* _What you have to do_
Please restate all of the records word for word, setting the pictures aside.

%%

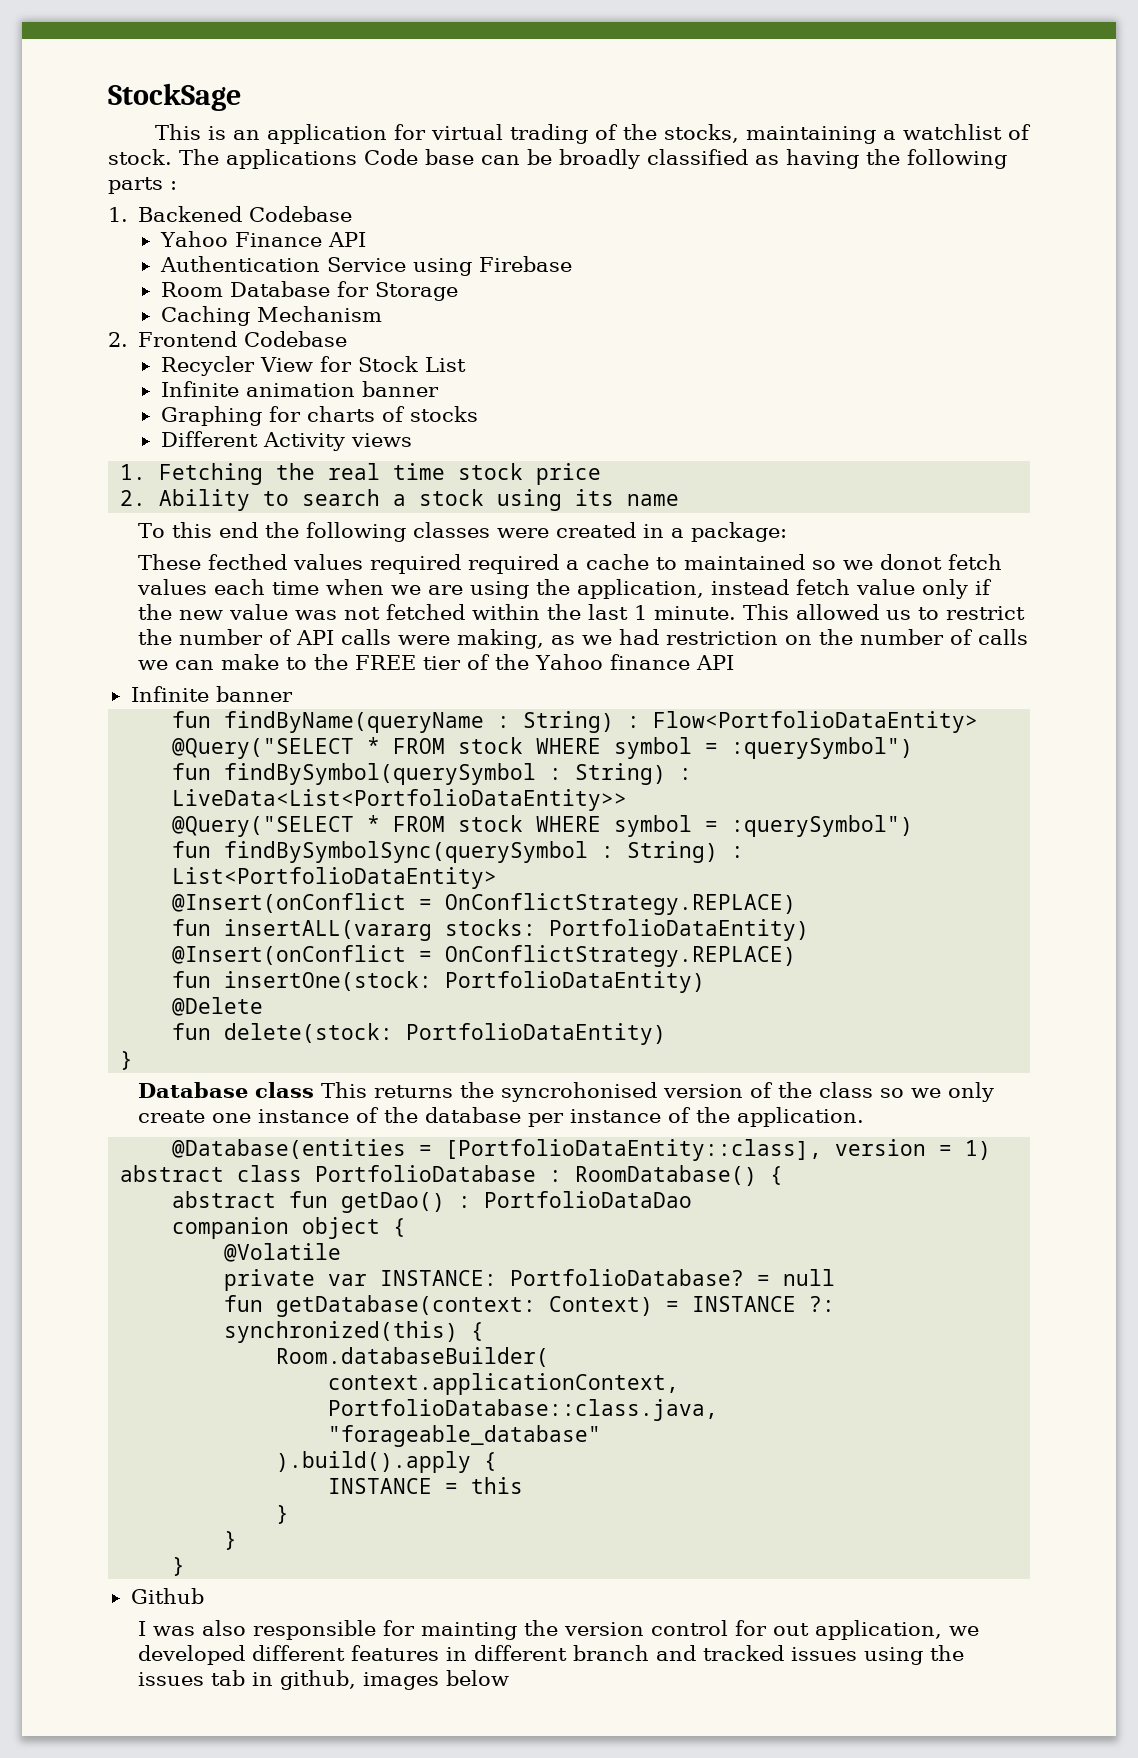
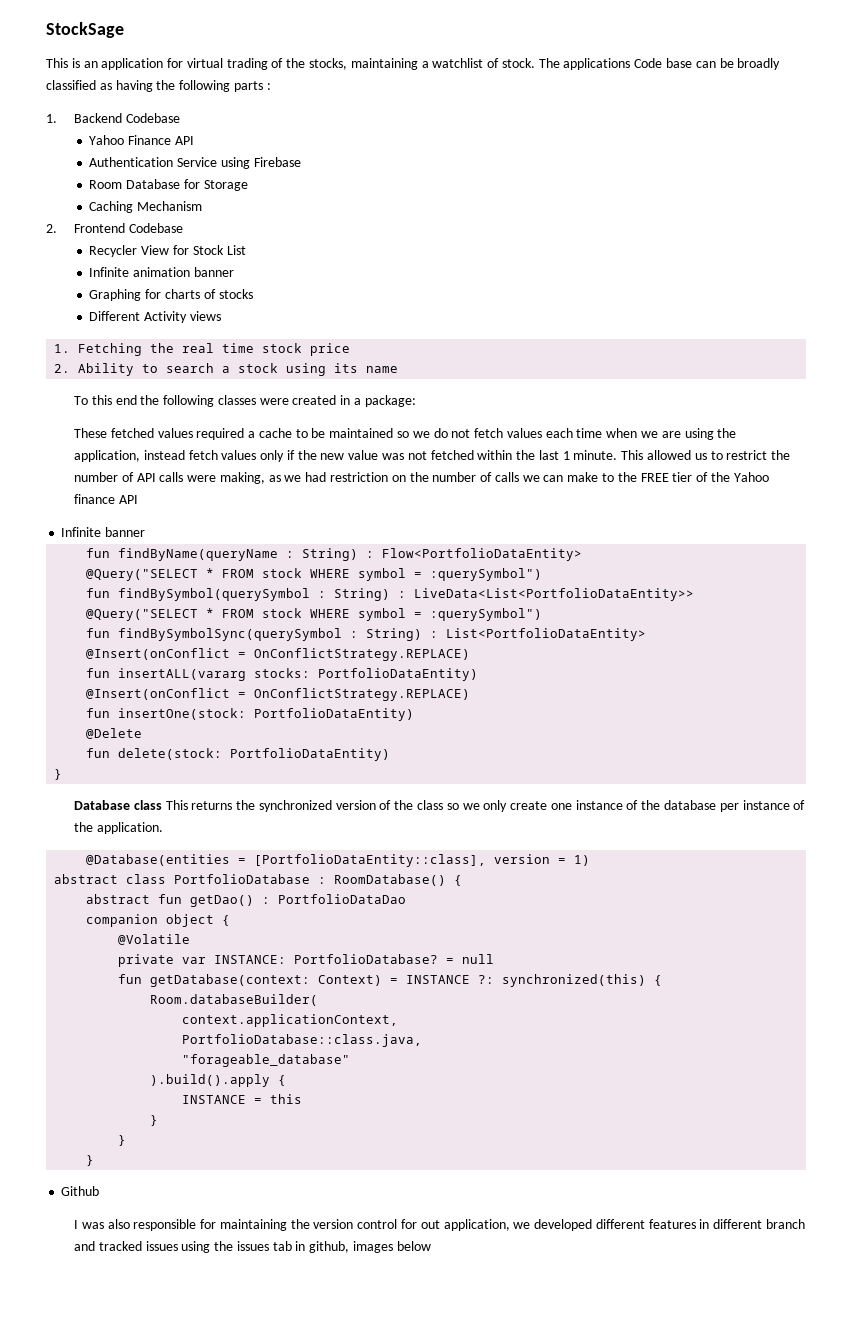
[138,206,243,222] Backened -> [73,113,122,123] Backend
[208,554,288,570] fecthed -> [110,428,154,438] fetched
[468,554,560,574] required -> (245, 434) none
(678, 563) none -> [311,428,326,438] be
[880,554,943,570] donot -> [433,428,471,438] do not
[856,579,916,595] value -> [221,450,257,460] values
[501,1082,658,1102] syncrohonised -> [258,800,332,812] synchronized
[421,1622,518,1640] mainting -> [219,1219,287,1231] maintaining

%%

* _Completed task_
[138,206,243,222] Backened -> [73,113,122,123] Backend
[208,554,288,570] fecthed -> [110,428,154,438] fetched
[468,554,560,574] required -> (245, 434) none
(678, 563) none -> [311,428,326,438] be
[880,554,943,570] donot -> [433,428,471,438] do not
[856,579,916,595] value -> [221,450,257,460] values
[501,1082,658,1102] syncrohonised -> [258,800,332,812] synchronized
[421,1622,518,1640] mainting -> [219,1219,287,1231] maintaining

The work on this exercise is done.